In May 1966, after comments by Stanford administration about contracts, there was picketing by students at Stanford University protesting the Electrical Engineering Department's contract with the Central Intelligence Agency. Heffner kept the nature what he called "purely an engineering research project" secret, stating "we accept grants from donors with whom we do not particularly care to be allied, but we will not refuse a gift if its objectives are worthwhile."

In January 1969, chairman of the Electrical Engineering Department John Linvill stated that the department would allow the enrollment of "minority group" students to study for advanced degrees in electrical engineering. In the Gibbons Plan, the students were only allowed partial credits, with their studies financed by their external employers.

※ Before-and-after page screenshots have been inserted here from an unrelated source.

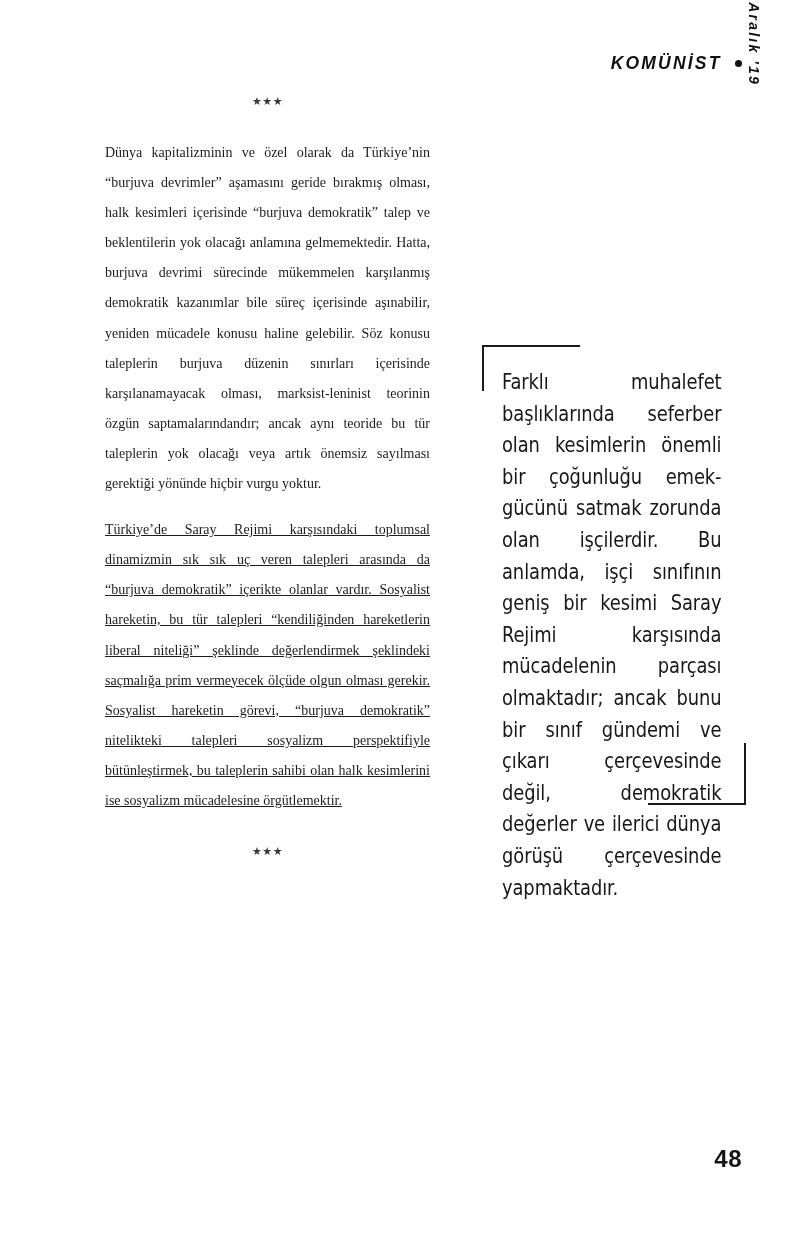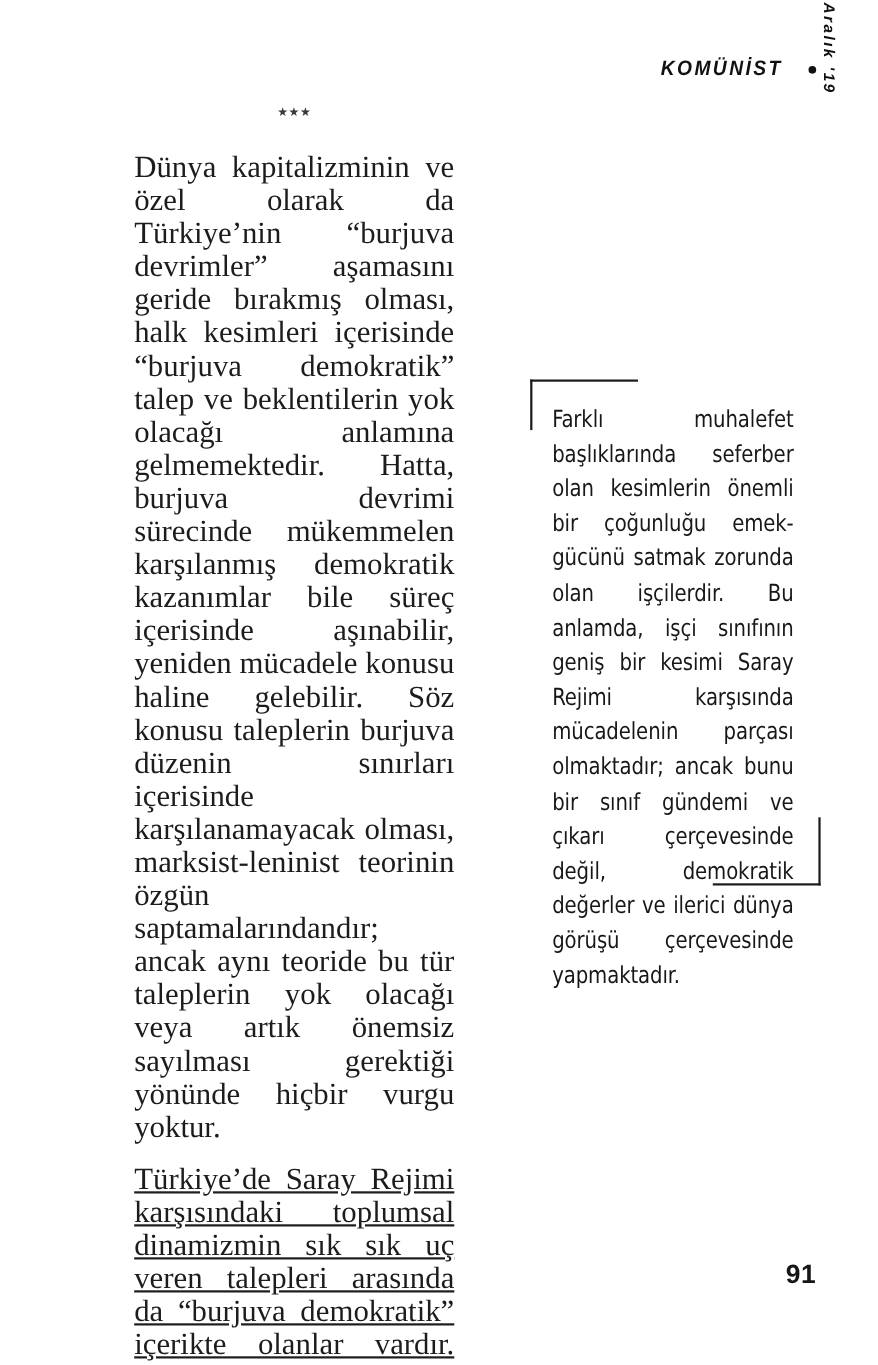"KOMÜNİST" #masthead-row { gap: 23px -> 13px }
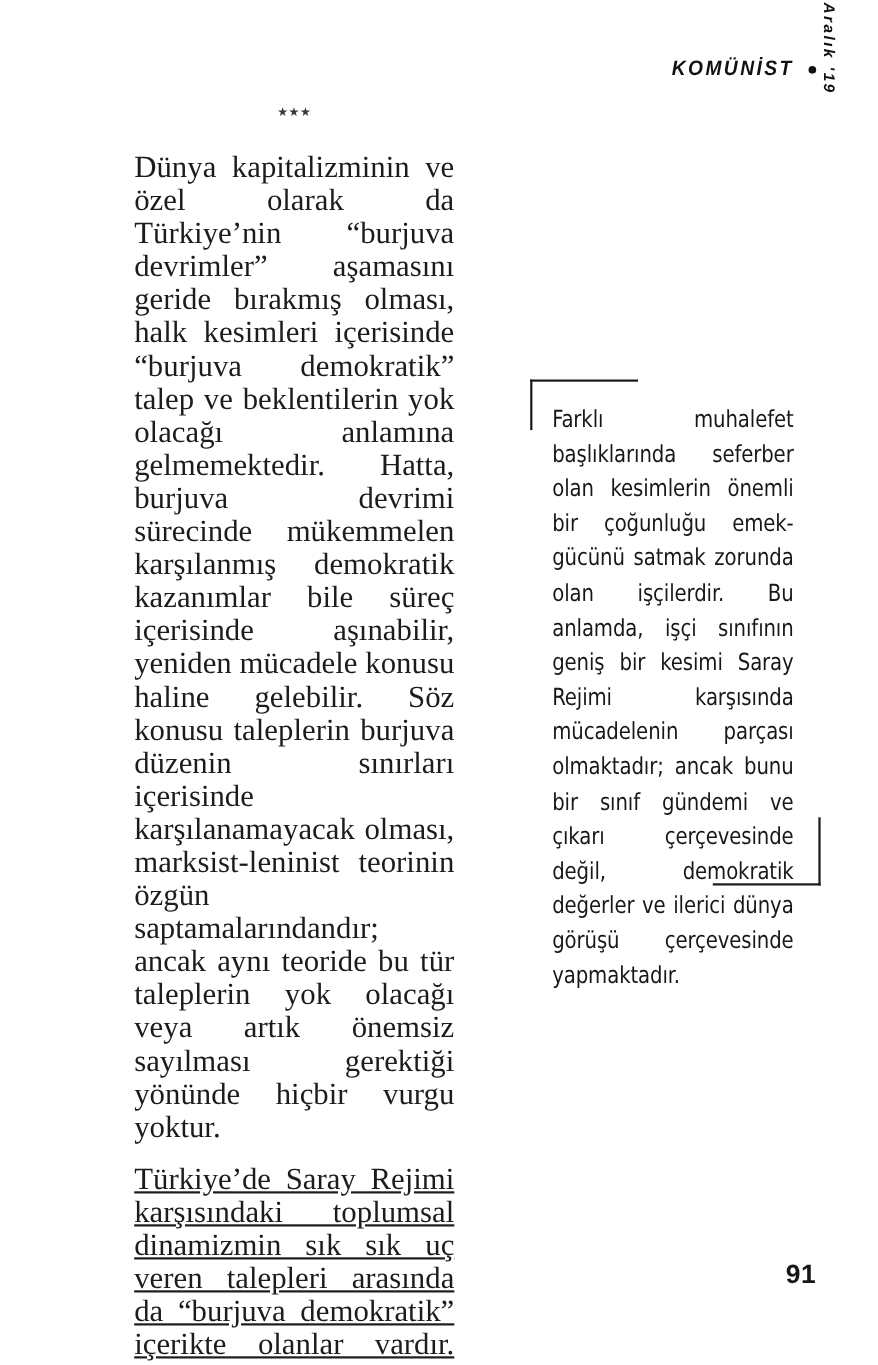"Dünya kapitalizminin ve özel olarak" .body-paragraph { font-size: 28px -> 14px; margin: 17px -> 0 }
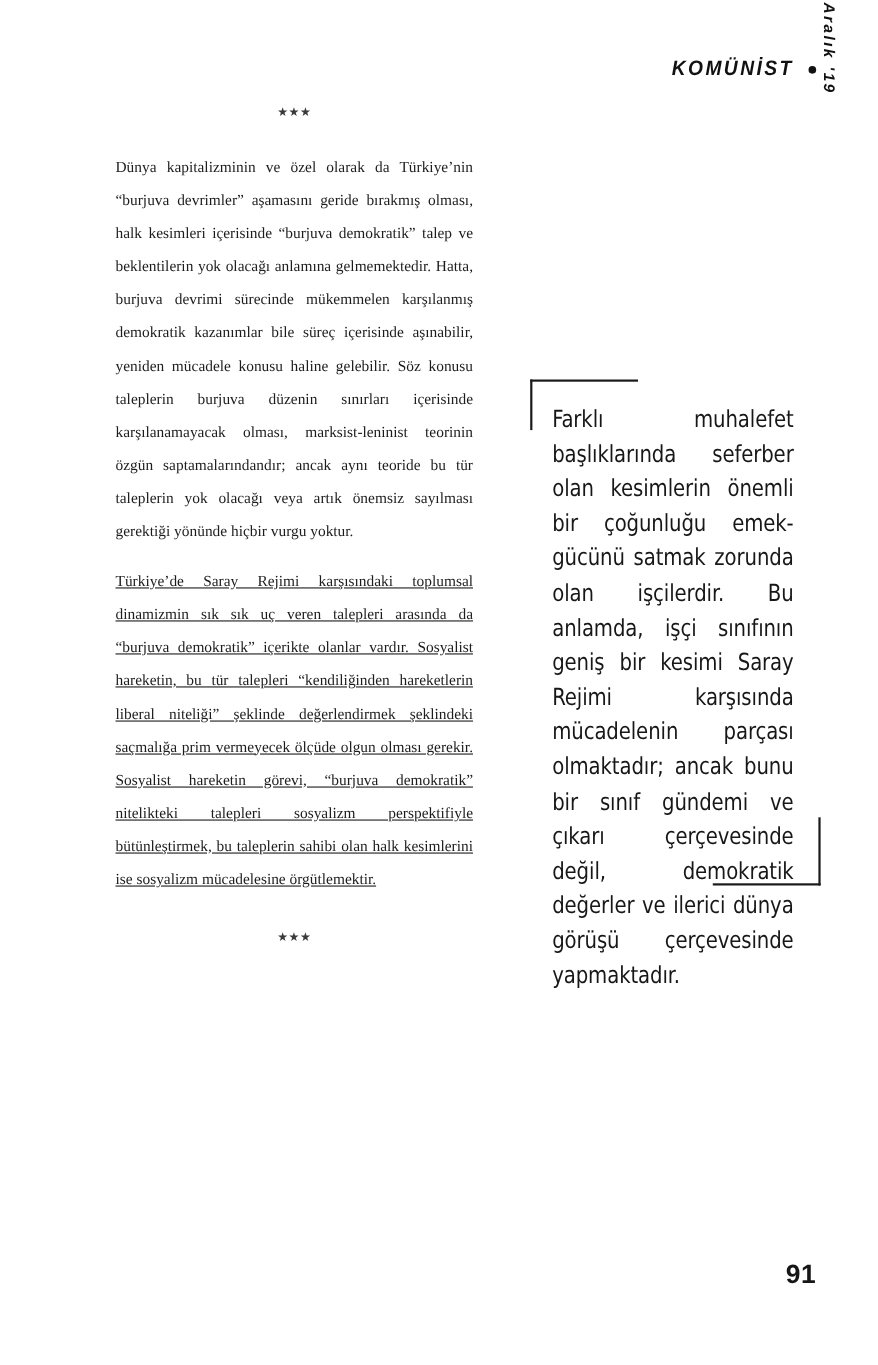"91" div { text: 91 -> 48 }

On April 3, 1969, 700 students voted to occupy the AEL. This formed the April Third Movement, a coalition of Stanford campus organizations, occupied the Applied Electronics Laboratory for nine days, in protest for Stanford doing classified work for the government. 1400 Stanford community members signed a statement of participation. At the time, the lab was linked with classified military electronics research and electronic warfare being used against the Vietnamese people. The students of the April Third Movement occupied the hallways of the Applied Electronics Lab building, shutting down research for the occupation. Students slept on the roof of the lab, with large nightly meetings. The group also used the publishing materials in the basement to product documents linking Stanford trustees to defense contractors. The sit-in ultimately led to the school severing ties with the former Stanford Research Institute and moving its military research off campus.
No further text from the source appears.